L’Opera di Roma celebra i 150 anni di “Carmen” con le scene-quadro di Guttuso
Dopo mezzo secolo torna in scene l'allestimento firmato dall'artista siciliano con i suoi costumi da "Canzonissima". Promosso il cast. Direzione che lascia perplessi

Quadri per l’opera. O meglio, l’opera in un quadro. Quattro, in realtà, i “dipinti” dentro cui entra Carmen. È in cartellone fino al 28 giugno al Teatro dell’Opera di Roma l’allestimento del capolavoro di Georges Bizet con le scene e i costumi Renato Guttuso. Scelta lungimirante, quella del teatro guidato dal sovrintendente Francesco Giambrone, per celebrare i 150 anni del titolo riproponendo la storica produzione che aveva debuttato nel 1970 e che era stata ripresa solo una volta e a stretto giro di posta. «La Carmen in minigonna» era stata ribattezzata dalla stampa oltre mezzo secolo fa. E aveva creato scandalo. Per i costumi, anzitutto: abiti succinti ma anche dai colori sgargianti in perfetto stile anni Settanta che sembravano usciti dagli studi tv di “Canzonissima”. Rivederli adesso danno l’idea di costumi scacciapensieri, che certo non alimentano imbarazzo o disturbano, ma fanno quasi sorridere pensando a quando accaduto alla prima. Degli oltre 350 costumi disegnati da Guttuso e indossati nella serata d’esordio, ne sono stati ritrovati e catalogati 310.

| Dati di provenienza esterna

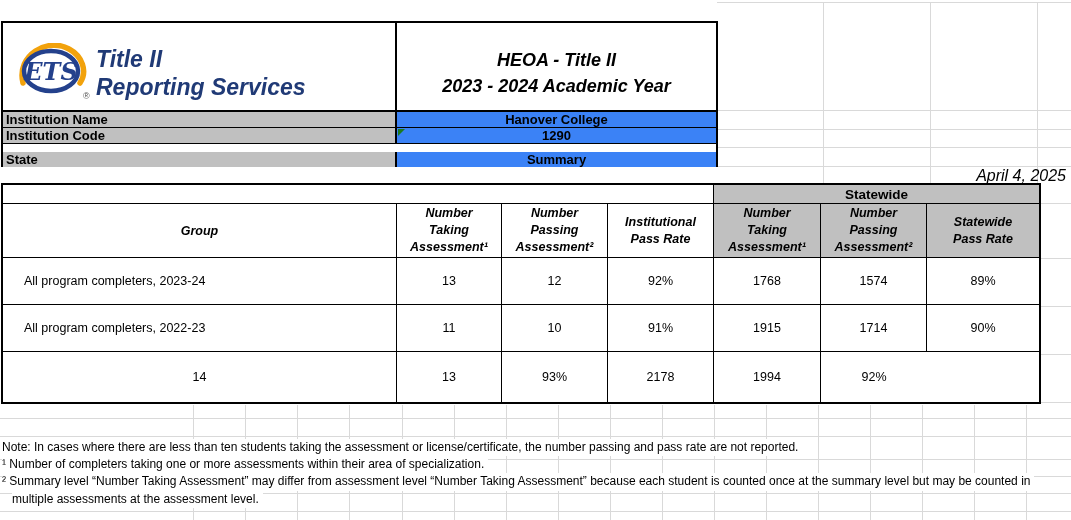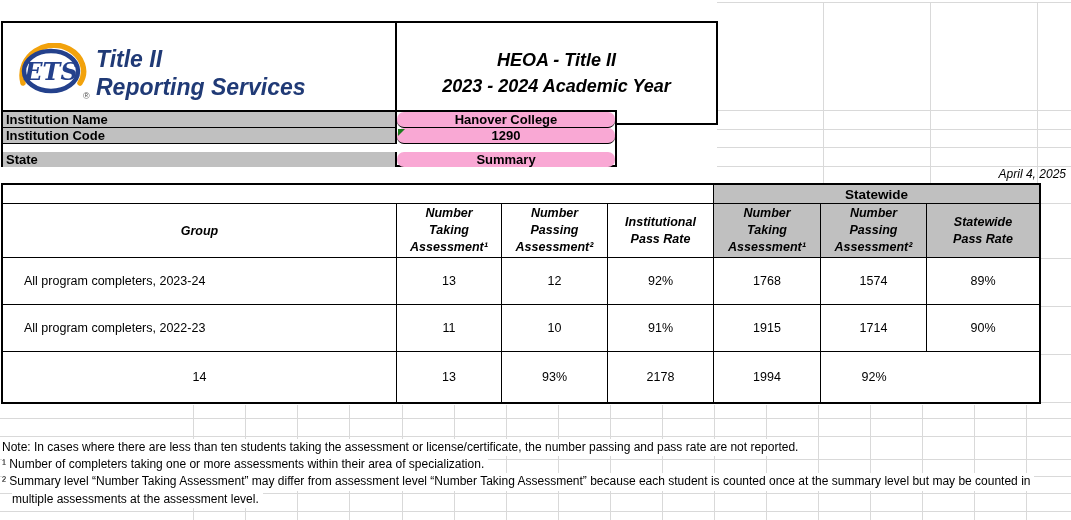"Institution Name" .inst { width: 616px -> 717px }
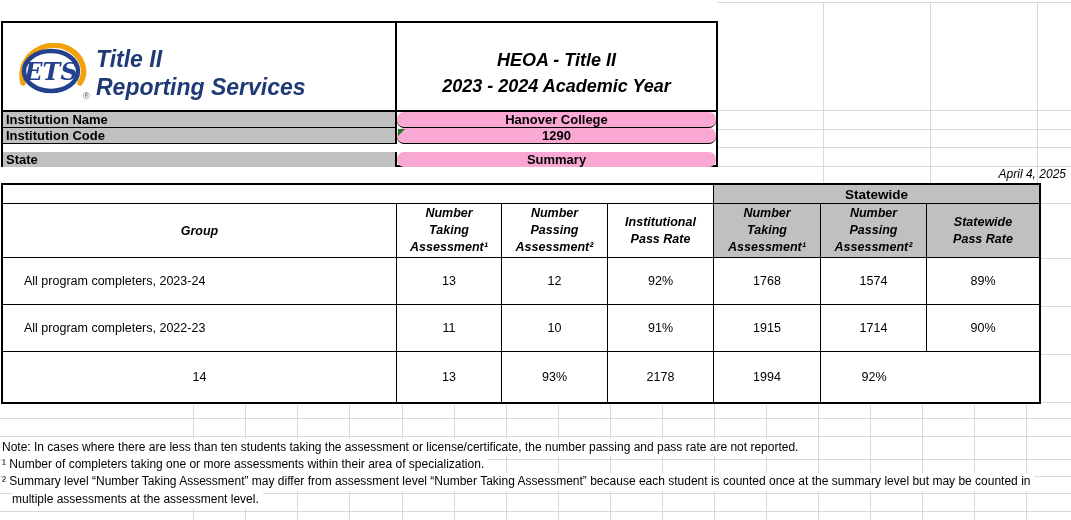"Hanover College" .inst .val { background: #f9a8d4 -> #3b82f6; border-radius: 7px -> none }
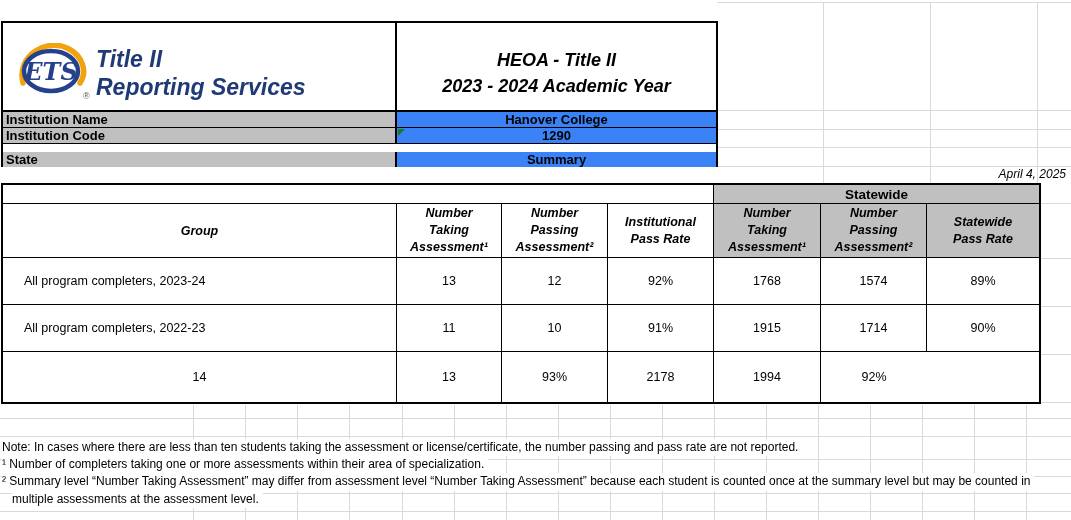"April 4, 2025" .date { font-size: 12px -> 16px }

Ben più interessante trovarsi sul palcoscenico le scene dell’artista siciliano. Quadri dai colori e dal calore mediterraneo: dal primo atto fra i vicoli, gli scorci e le piazze affacciate sul mare all’ultimo dove viene mostrata l’arena della corrida, passando per l’osteria del secondo atto che diventa una sorta di grotta. Tutto disegnato o poco più, quindi con una staticità intrinseca che non è riuscita a scalfire la nuova regia di Fabio Ceresa, al suo debutto al Costanzi: didascalica e compressa negli spazi lasciati dal maestro del movimento realista. Da apprezzate le luci firmate da Giuseppe Di Iorio che esaltano le creazioni di Guttuso. Erano mille i disegni da lui realizzati, di cui più di cinquecento distrutti prima di concretizzare le scene: «Avevo nitida l’idea di come dovessero essere cielo, case, balconi, arena, mare, – confessava il pittore – ma mi sfuggiva spesso che non potevo prescindere dalla loro attuazione scenica». Dell’allestimento originale sono sopravvissute solo le tele dipinte. Per la ricostruzione delle quinte armate, il teatro si è basato sulle foto di scena dell’epoca. Realizzati ex novo trenta pareti e ottanta elementi costruiti, un nuovo fondale e un nuovo soffitto per il terzo atto.
Cast che convince. A partire da Gaëlle Arquez, impegnata nel ruolo del titolo e per la prima volta sul palco della Fondazione capitolina. È una Carmen non solo sensuale, ma anche energica e tormentata, che coinvolge. Phisique du role e applausi per Erwin Schrott nella parte di Escamillo: con il suo consueto timbro intenso e accattivante. Mariangela Sicilia, che torna dopo il successo di Alcina in marzo, è una Micaëla che racconta la dolcezza e la determinazione del personaggio. Da apprezzare Joshua Guerrero, un Don José corretto. Invece lascia perplessi la direzione di Omer Meir Wellber, prossimo direttore musicale della Staatsoper Hamburg: discontinua, a tratti persino bandistica, lascia sullo sfondo le finezze della partitura privilegiando un approccio che intende strizzare l’occhio e conquistare l’orecchio (facile) del pubblico. Infatti ci riesce: applausi per lui.